Clearly, the reconstructed lambda is lower than the actual one. It is not a bad luck - the inferred lambda is consistently lower above the actual value for all the input combination I have tried.

The situation is much worse for other order statistics than the max.

What do I do wrong?

I don’t think this has anything to do with the Bayesian approach to estimation. If you simulate data with `lambda = 50` and `n = k = N = 5000`, then I get back a maximum likelihood estimate of approximately `50.3` over multiple replicates (using e.g. `optimizing` inside `rstan`). This is much less relative bias, but more absolute bias, than `lambda = 0.15`. This is not entirely surprising – we have the order-statistics density/mass function as our likelihood, and the maximum likelihood estimator is not unbiased.

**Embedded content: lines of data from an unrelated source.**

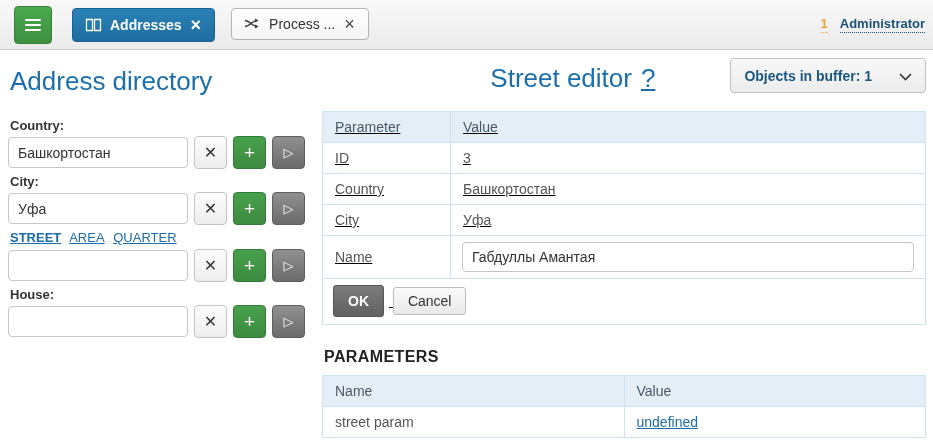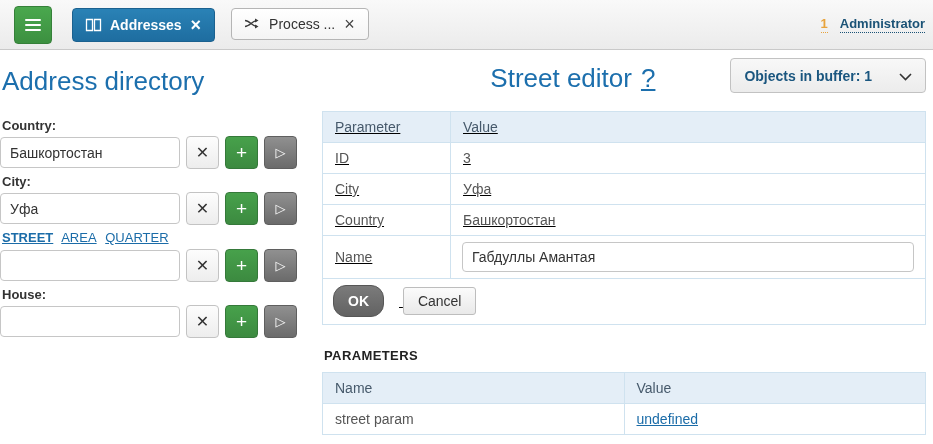"Address directory" .left-panel { left: 0 -> 8px }
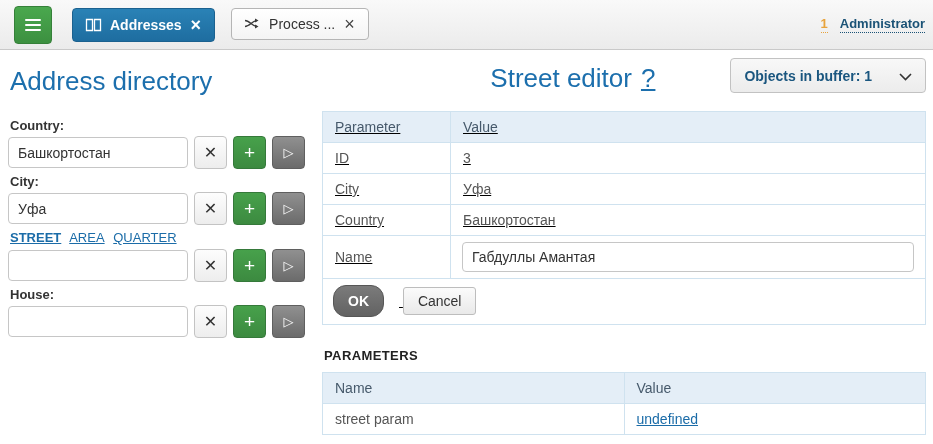"City" tr { order: before "Country" -> after "Country" }
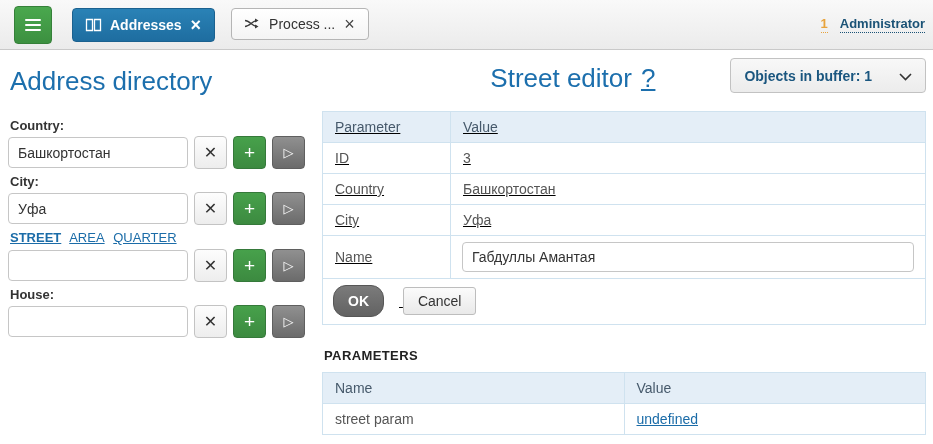"OK" .ok-btn { border-radius: 13px -> 3px; margin-right: 15px -> 5px }
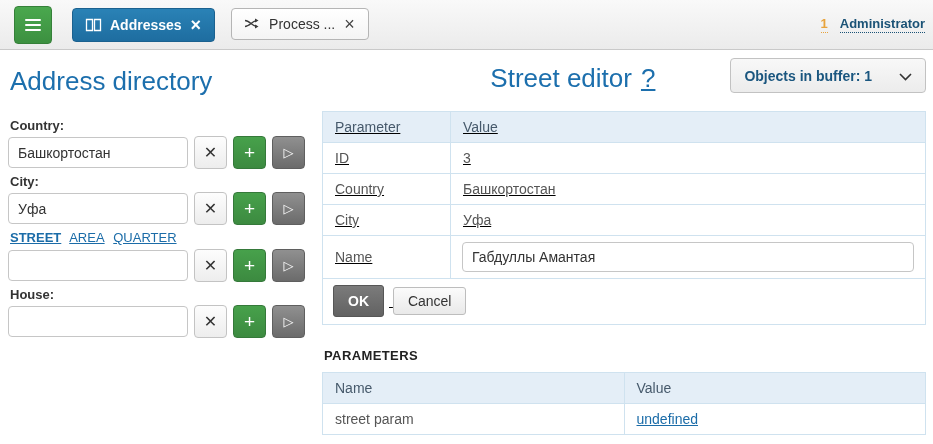"PARAMETERS" .params-title { font-size: 13px -> 16px }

I wrote some code to run test a wide range of values that control data generation, but I get some idiosyncratic computational errors for certain combinations. Maybe it will be helpful for you anyway.
ordered-statistics-likelihood.R (2.2 KB)

1 Like

If lambda is the same between trials then you can just aggregate across all the `N` and get the k^{th} order statistic. Getting order statistics for discrete distributions is a bit different from what you have. See Order statistic - Wikipedia.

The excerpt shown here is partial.